Quick Background

  • Sierra’s Direct SQL Access feature allows us to:
    • Quickly and efficiently target and extract real-time data from the Sierra ILS.
    • Organize data in logical and useful ways

Quick Background (cont.)

Quick Background (cont.)

  • Why save / preserve data from Sierra? (cont.)
    1. Cache Sierra data:
      • For use in an application instead of running an “expensive query” to deliver content
      • For use in an application where holding onto data which may otherwise be destroyed or transformed by the Sierra application itself

Understanding Sierra’s database views and data

  • Some data in Sierra stays more static
    (think of a “receipt”, or log of transactions)

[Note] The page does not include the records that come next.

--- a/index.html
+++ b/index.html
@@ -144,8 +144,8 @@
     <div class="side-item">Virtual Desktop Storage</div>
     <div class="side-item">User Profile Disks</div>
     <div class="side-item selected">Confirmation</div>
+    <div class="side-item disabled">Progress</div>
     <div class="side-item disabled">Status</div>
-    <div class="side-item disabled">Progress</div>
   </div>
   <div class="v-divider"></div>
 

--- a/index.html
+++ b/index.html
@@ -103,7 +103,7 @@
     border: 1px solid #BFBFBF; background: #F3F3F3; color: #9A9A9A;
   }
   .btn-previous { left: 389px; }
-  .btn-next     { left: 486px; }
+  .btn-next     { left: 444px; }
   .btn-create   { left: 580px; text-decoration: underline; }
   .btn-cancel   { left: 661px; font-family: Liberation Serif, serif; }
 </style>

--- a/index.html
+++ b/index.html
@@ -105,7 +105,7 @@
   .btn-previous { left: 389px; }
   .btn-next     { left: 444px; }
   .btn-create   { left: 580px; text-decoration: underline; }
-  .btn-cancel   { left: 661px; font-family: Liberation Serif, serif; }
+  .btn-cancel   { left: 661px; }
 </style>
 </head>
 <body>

Understanding Sierra’s database views and data (cont.)

  • Circulation transactions are created in the database table and remain static
  • Rows are deleted from the table after a certain period of time (2 weeks is the default, but this can be extended by iii upon request)

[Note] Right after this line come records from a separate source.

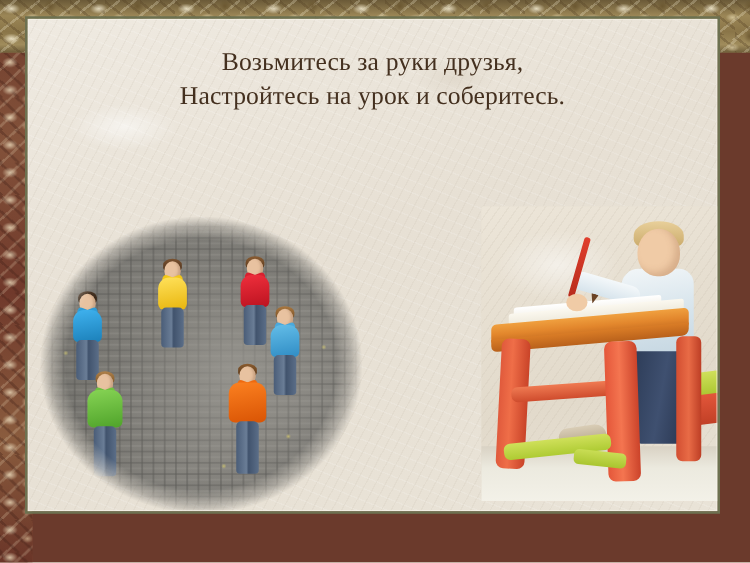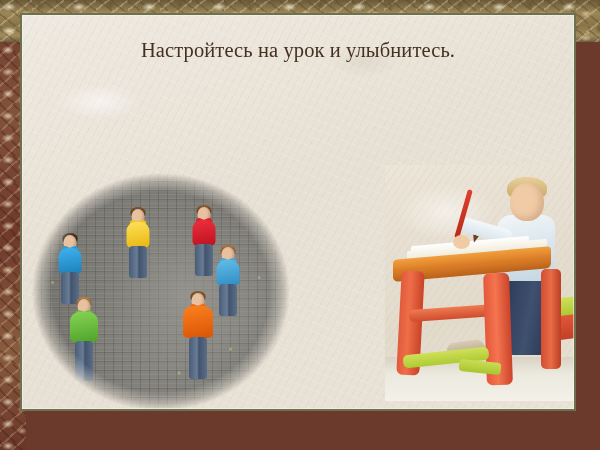--- a/index.html
+++ b/index.html
@@ -224,6 +224,7 @@
   <div class="canvas">
 
     <div class="verse">
+      <span class="ln">Возьмитесь за руки друзья,</span>
       <span class="ln">Настройтесь на урок и улыбнитесь.</span>
     </div>
 

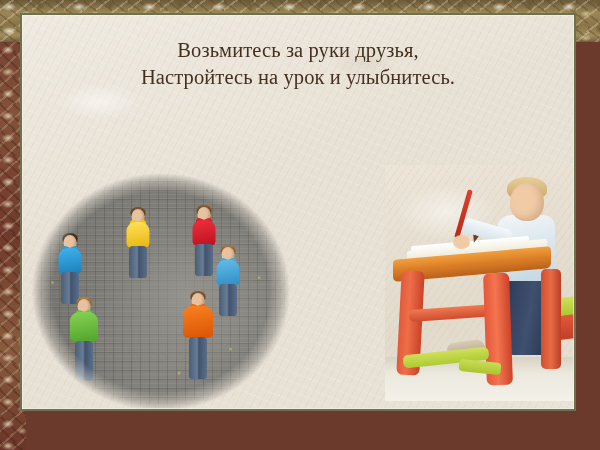--- a/index.html
+++ b/index.html
@@ -225,7 +225,7 @@
 
     <div class="verse">
       <span class="ln">Возьмитесь за руки друзья,</span>
-      <span class="ln">Настройтесь на урок и улыбнитесь.</span>
+      <span class="ln">Настройтесь на урок и соберитесь.</span>
     </div>
 
     <div class="photo-circle">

-- get some info about our circ_trans dates
SELECT
NOW()::TIMESTAMP WITH TIME ZONE as now_gmt,
MAX(c.transaction_gmt)::TIMESTAMP WITH TIME ZONE AS max,
MIN(c.transaction_gmt)::TIMESTAMP WITH TIME ZONE AS min,
AGE(MIN(c.transaction_gmt)) AS earliest_transaction_age

FROM
sierra_view.circ_trans as c

Understanding Sierra’s database views and data (cont.)

  • Other data is more variable or is a direct representation that describes a particular state of a record or process in the ILS.

Understanding Sierra’s database views and data (cont.)

  • The state of the hold is defined in the Sierra database
  • Data changes depending on the state or status of the hold, and is then removed from the database when the hold is deleted, filled or expires

-- this will select Ray Voelker's hold information from the 
-- Sierra SQL database
SELECT
h.id,
h.patron_record_id,
h.record_id,
h.status,
h.pickup_location_code

FROM
sierra_view.hold as h

WHERE
h.patron_record_id = 481038535591;

How to cache / transform / preserve data from Sierra?

  • No shortage of options!
    • pgAdmin is a popular choice for a desktop client
      www.pgadmin.org
    • "Execute query, write result to file"
      Creates a .csv file from the results

How to cache / transform / preserve data from Sierra? (cont.)

How to cache / transform / preserve data from Sierra? (cont.)

  • My method consists of the following overview:
    1. Use Python to connect to Sierra’s database
    2. Issue SQL statement on Sierra's database to target and compile the data for extraction

How to cache / transform / preserve data from Sierra? (cont.)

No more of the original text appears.